2.2 Authority. The Stockholder has, as applicable, the requisite corporate, limited liability company, limited partnership, limited liability partnership, business trust, trust or other power and authority to enter into this Agreement and the Specified Agreements, as applicable, and to consummate the transactions contemplated hereby and thereby. The execution and delivery of this Agreement and the Specified Agreements, as applicable, by the Stockholder, the consummation by the Stockholder of the transactions contemplated hereby and thereby and the performance by the Stockholder of his, her or its obligations hereunder and thereunder have been duly authorized by, as applicable, all necessary corporate, limited liability company, limited partnership, limited liability partnership, business trust, trust or other action on the part of the Stockholder. This Agreement and the Specified Agreements, as applicable, each have been duly executed and delivered by the Stockholder and (assuming the valid authorization, execution and delivery of this Agreement and the Specified Agreements by the Company and each other Stockholder party hereto and thereto and the validity and binding effect hereof on the Company and each such other Stockholders) constitutes the valid and binding obligation of the Stockholder enforceable against such Stockholder in accordance with its terms, except as such enforceability may be limited by bankruptcy, insolvency, reorganization, fraudulent conveyance, moratorium and similar laws relating to or affecting creditors rights generally and by general equity principles (regardless of whether such enforceability is considered in a proceeding in equity or at law).
2.3 Consents and Approvals; No Violation. Except as would not reasonably be expected to have a material adverse effect on the ability of the Stockholder to consummate the transactions contemplated by this Agreement and the Specified Agreements, as applicable, the execution and delivery of this Agreement and the Specified Agreements, as applicable, by the Stockholder does not, and the consummation by the Stockholder of the transactions contemplated hereby and thereby will not, conflict with, or result in any violation of or default (with or without notice or lapse of time, or both) under, or give rise to a right of termination under, or accelerate the performance required by, or result in the creation of any Lien upon the Shares or United Artists Warrants held by the Stockholder or any of the assets of the Stockholder under any provision of:
(a) Law. Any law, statute, rule, regulation or judicial or administrative decision applicable to the Stockholder (assuming receipt of all necessary approvals under the HSR Act or the expiration or termination of any waiting periods under the HSR Act);
(b) Governing Documents. The certificate of incorporation, bylaws, operating agreement, limited partnership agreement or any other governing document of such Stockholder, as applicable;
(c) Other Agreements.
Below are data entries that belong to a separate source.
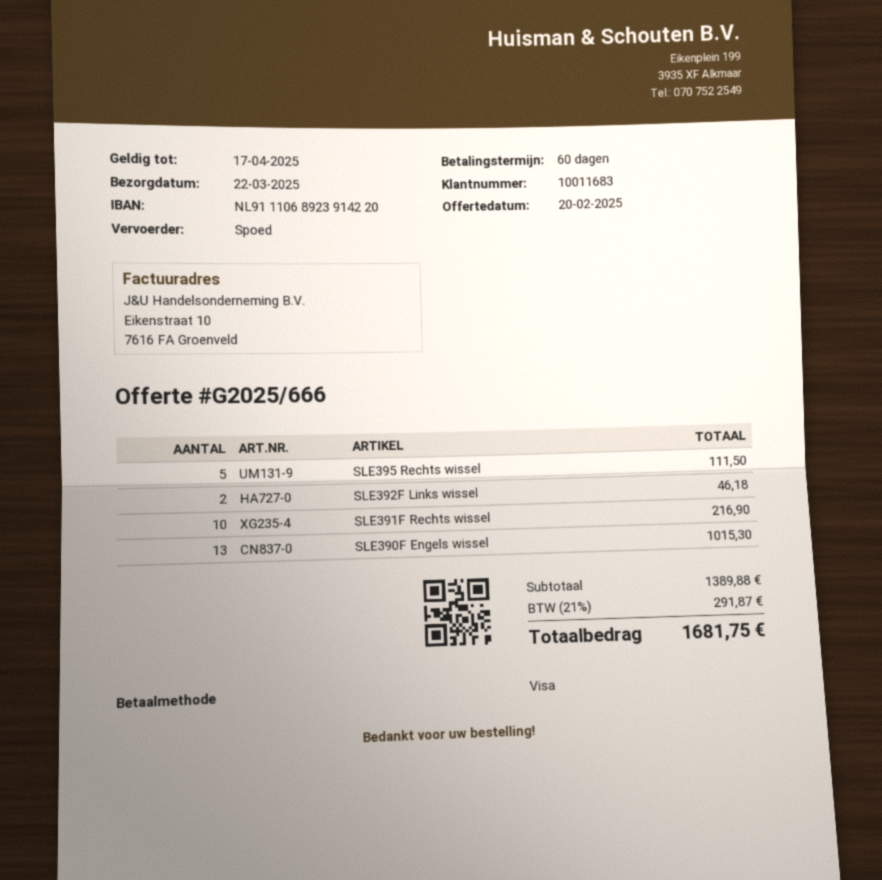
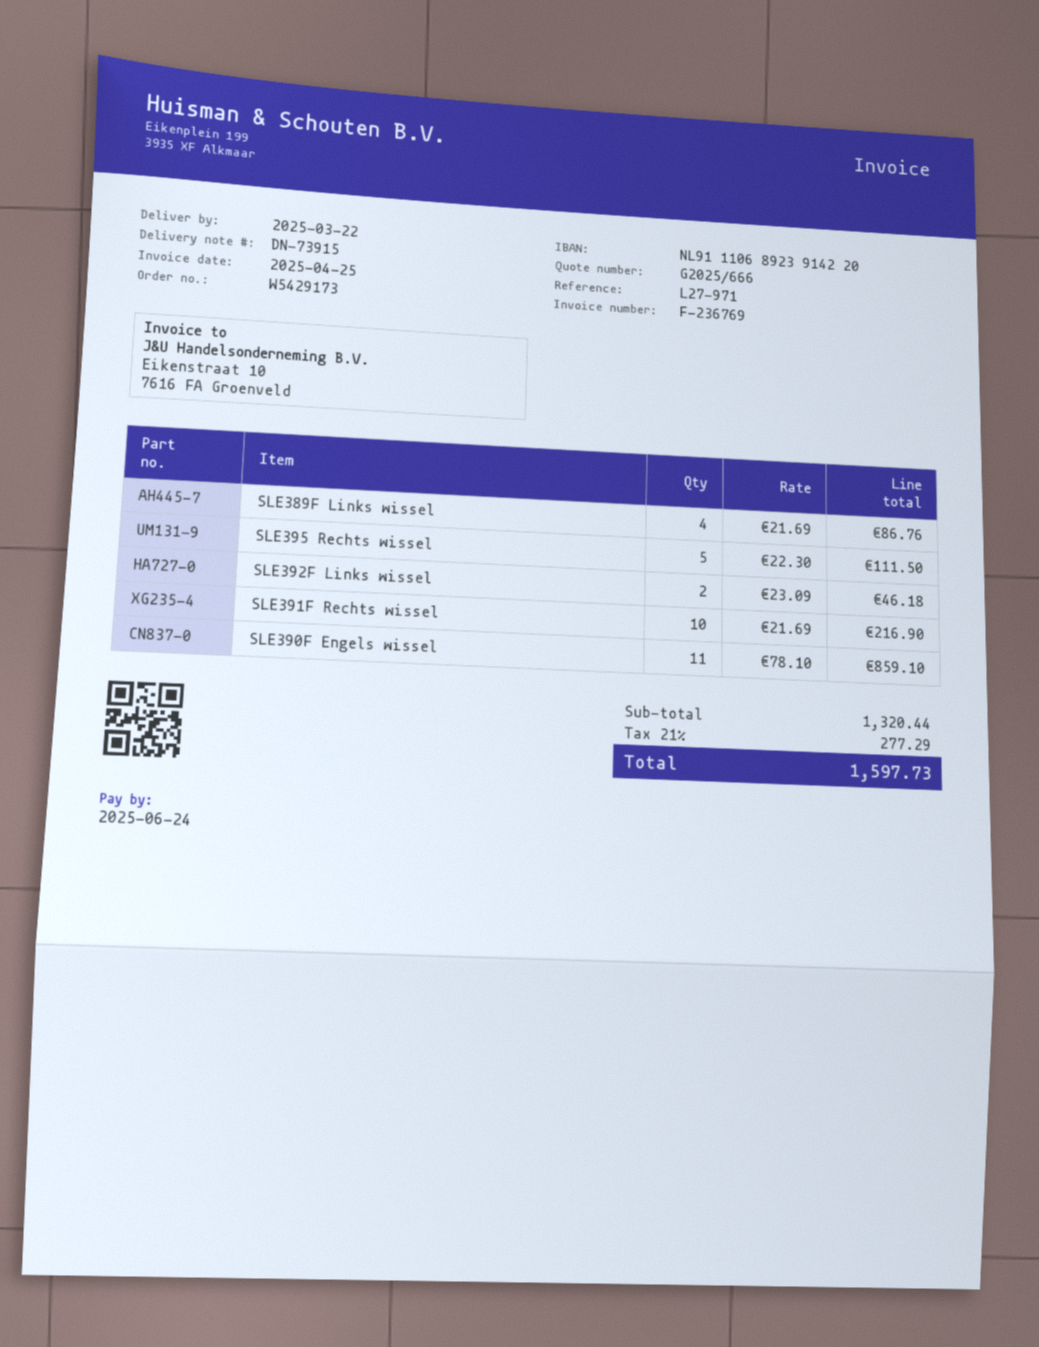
SLE390F Engels wissel: 13 for 1015.30 -> 11 for 859.10
SLE389F Links wissel: none -> 4 for 86.76
subtotal: 1389.88 -> 1320.44
tax: 21% = 291.87 -> 21% = 277.29
total: 1681.75 -> 1597.73

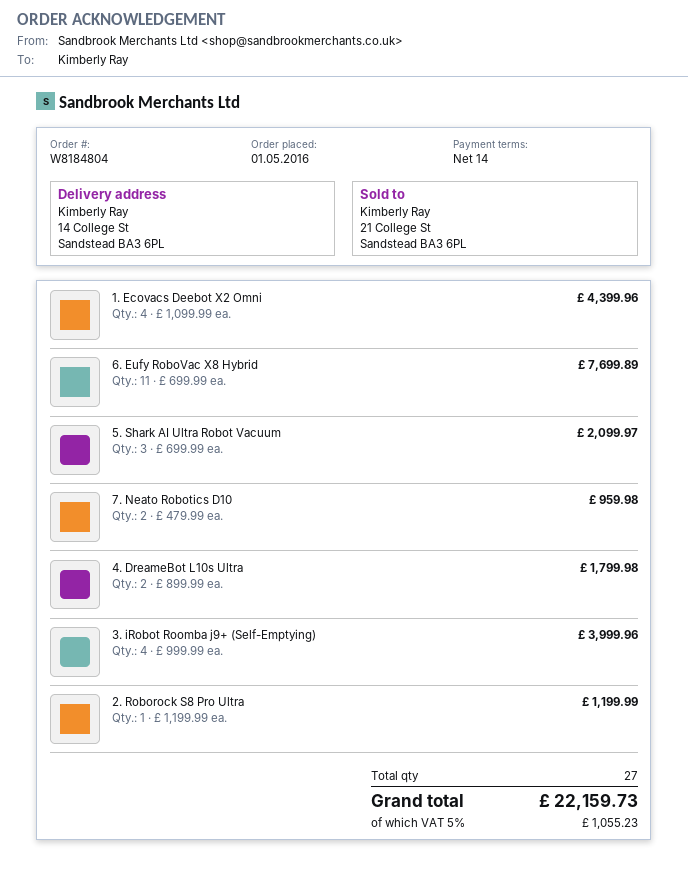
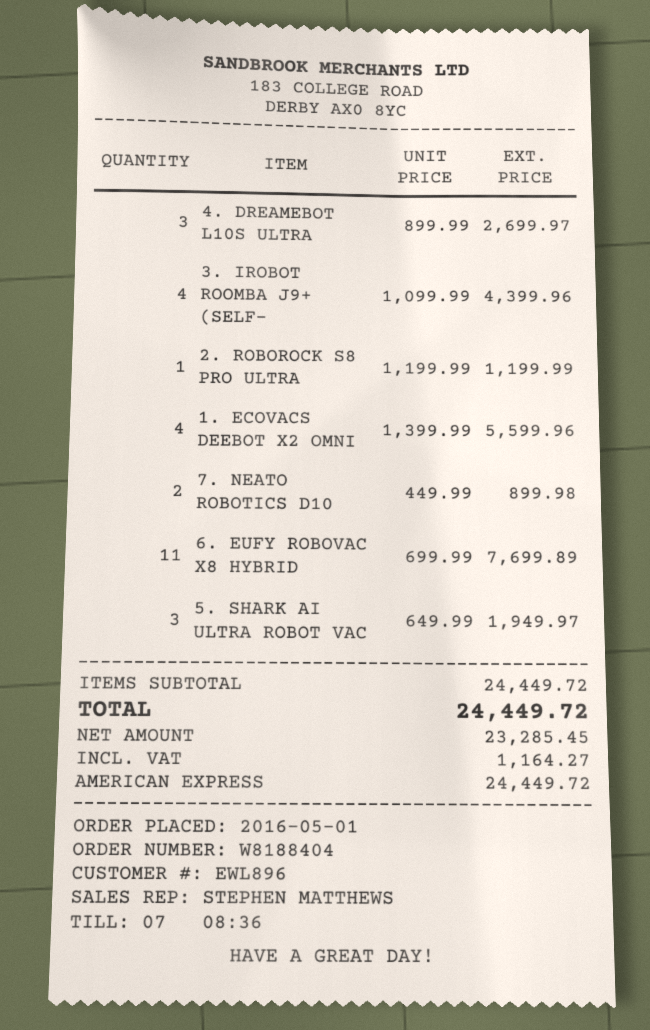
order number: W8184804 -> W8188404
1. Ecovacs Deebot X2 Omni: 4 x 1099.99 = 4399.96 -> 4 x 1399.99 = 5599.96
5. Shark AI Ultra Robot Vacuum: 3 x 699.99 = 2099.97 -> 3 x 649.99 = 1949.97
7. Neato Robotics D10: 2 x 479.99 = 959.98 -> 2 x 449.99 = 899.98
4. DreameBot L10s Ultra: 2 x 899.99 = 1799.98 -> 3 x 899.99 = 2699.97
3. iRobot Roomba j9+ (Self-Emptying): 4 x 999.99 = 3999.96 -> 4 x 1099.99 = 4399.96
tax: 1055.23 -> 1164.27
total: 22159.73 -> 24449.72

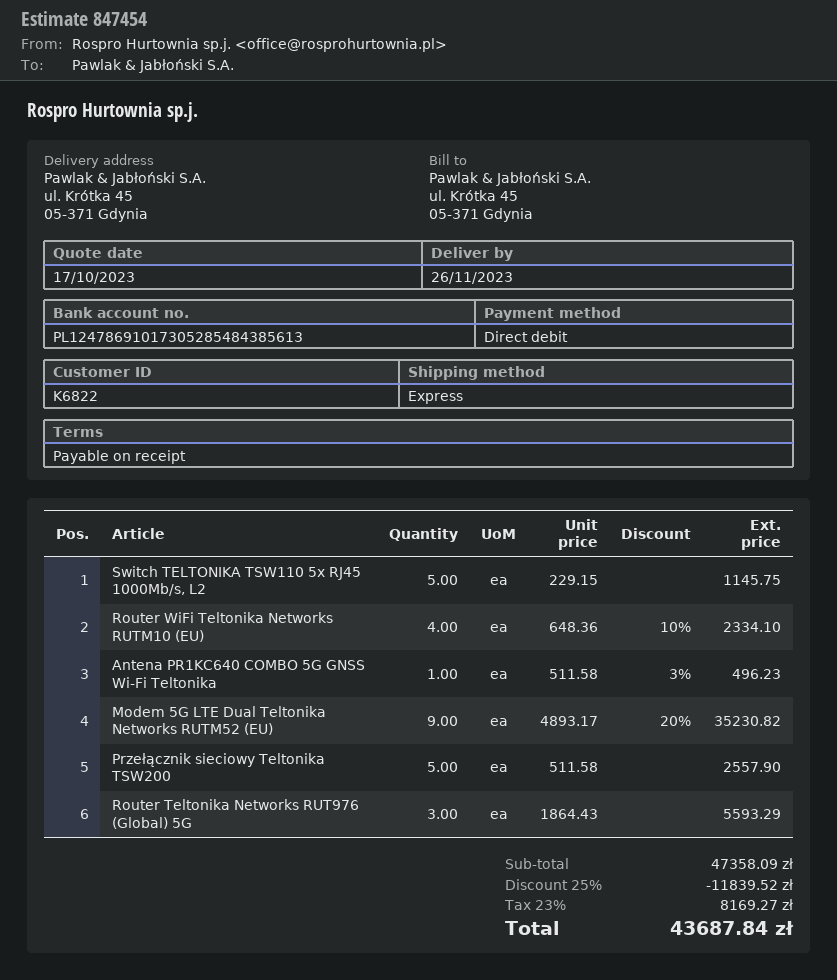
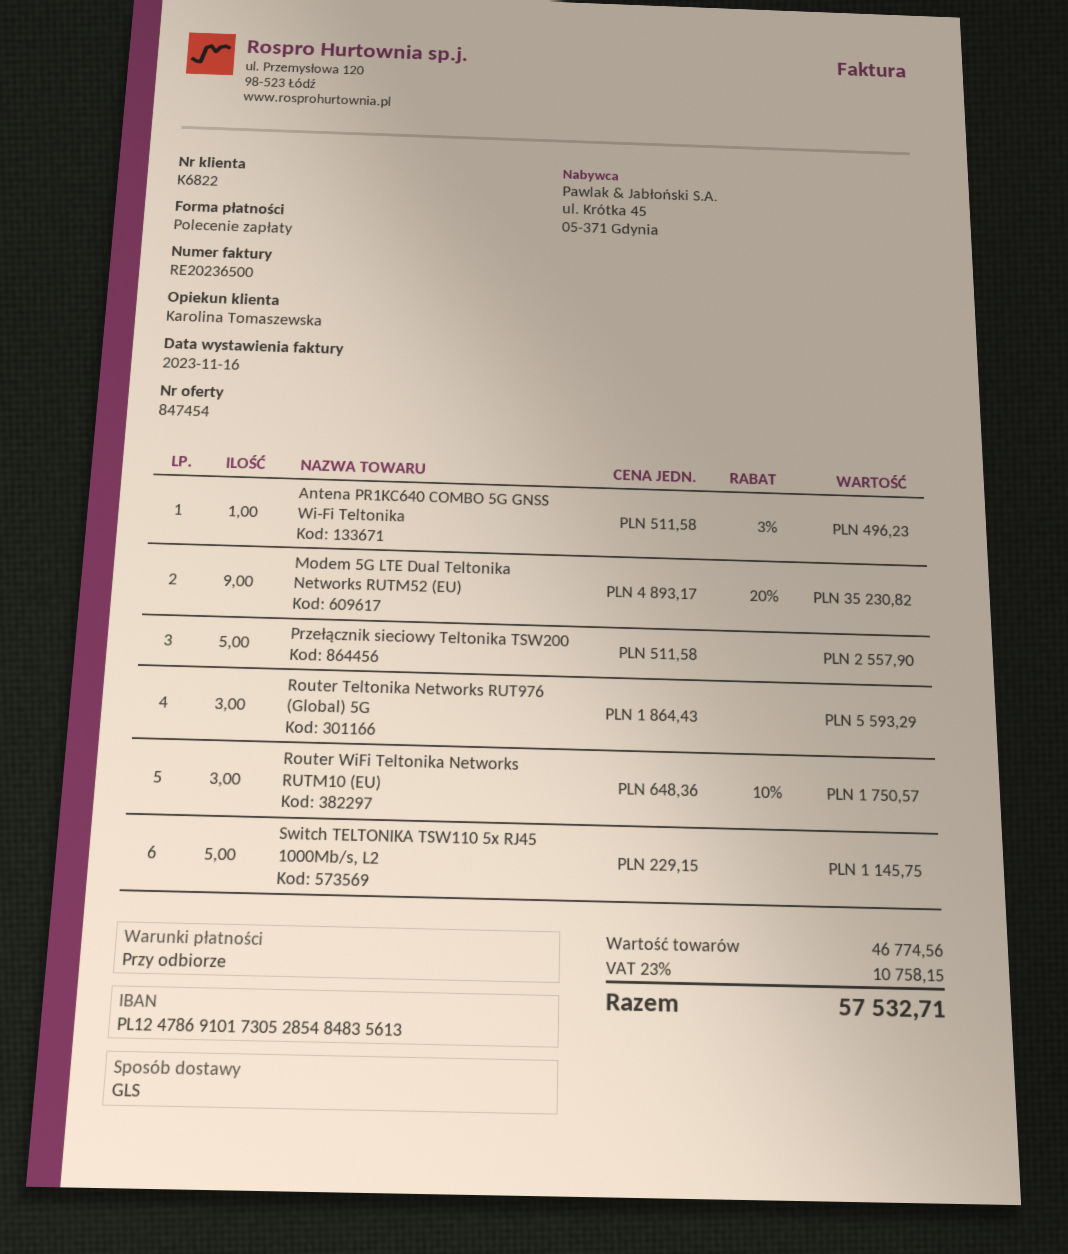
bank account: PL12478691017305285484385613 -> PL12478691017305285484835613
shipping method: express -> GLS
Router WiFi Teltonika Networks RUTM10 (EU): 4 x 648.36 - 10% = 2334.10 -> 3 x 648.36 - 10% = 1750.57
subtotal: 47358.09 -> 46774.56
discount: 25% = 11839.52 -> none
tax: 23% = 8169.27 -> 23% = 10758.15
total: 43687.84 -> 57532.71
Any mortgage, deed of trust, lease, note, shareholders' agreement, bond, indenture, contract or other instrument or agreement (giving effect to the waivers provided in Sections 1.2(c) and 1.2(d) hereof); or
(d) Legal Order. Any judgment, order, writ, injunction or decree of any court, governmental body, administrative agency or arbitrator relating to such Stockholder.
2.4 Ownership. The Stockholder is either (a) the holder of record and beneficially of all Shares in the amounts set forth opposite the Stockholder's name on Annex II hereto (or, with respect to the shares of Xxxxxxx Class B Stock or Regal CineMedia set for opposite the name of Anschutz and Xxxxxxx Class B Stock set forth opposite the name of OCM Principal Opportunities Fund II, L.P., which will be held of record and beneficially by such parties by the Closing Date) or (b) in the case of the Xxxxxx Stockholders, the holder beneficially of all Shares in the amounts set forth opposite the Stockholder's name on Annex II hereto and a nominee of a custodian of such Stockholder is the record holder of such Shares and such nominee acts only in accordance with such Stockholder's instructions (which instructions may be delivered by such Stockholder's custodian) with respect to the transfer of such Shares. The Stockholder holds his, her or its Shares free and clear of all Liens, except with respect to the shares of Xxxxxxx Stock held by the Xxxxxxx Stockholders that are subject to that certain Escrow Agreement dated September 28, 2001. Upon consummation of the Exchange, the Company will acquire good and valid title to the Stockholder's Shares, free and clear of all Liens. The United Artist Warrantholder is the holder of record and beneficially of all United Artist Warrants in the amounts set forth opposite such United Artists Warrantholder's name on Annex II hereto. The United Artists Warrantholder holds his, her or its United Artists Warrants free and clear of all Liens. Upon consummation of the Exchange, the Company will acquire good and valid title to the United Artists Warrantholder's United Artists Warrants, free and clear of all Liens.
2.5 Investment Matters.
(a) The Stockholder is experienced in evaluating and investing in companies such as the Company. The Stockholder has substantial knowledge regarding, and experience in, financial and business matters, including knowledge and experience in investing in and evaluating private placement transactions of securities in companies similar to the Company. The Stockholder is capable of evaluating the risks and merits of its investment in the Company and has the capacity to protect his, her or its own interests. The Stockholder has been furnished all information requested by him, her or it in connection with evaluating the merits and risks of an investment in the Company.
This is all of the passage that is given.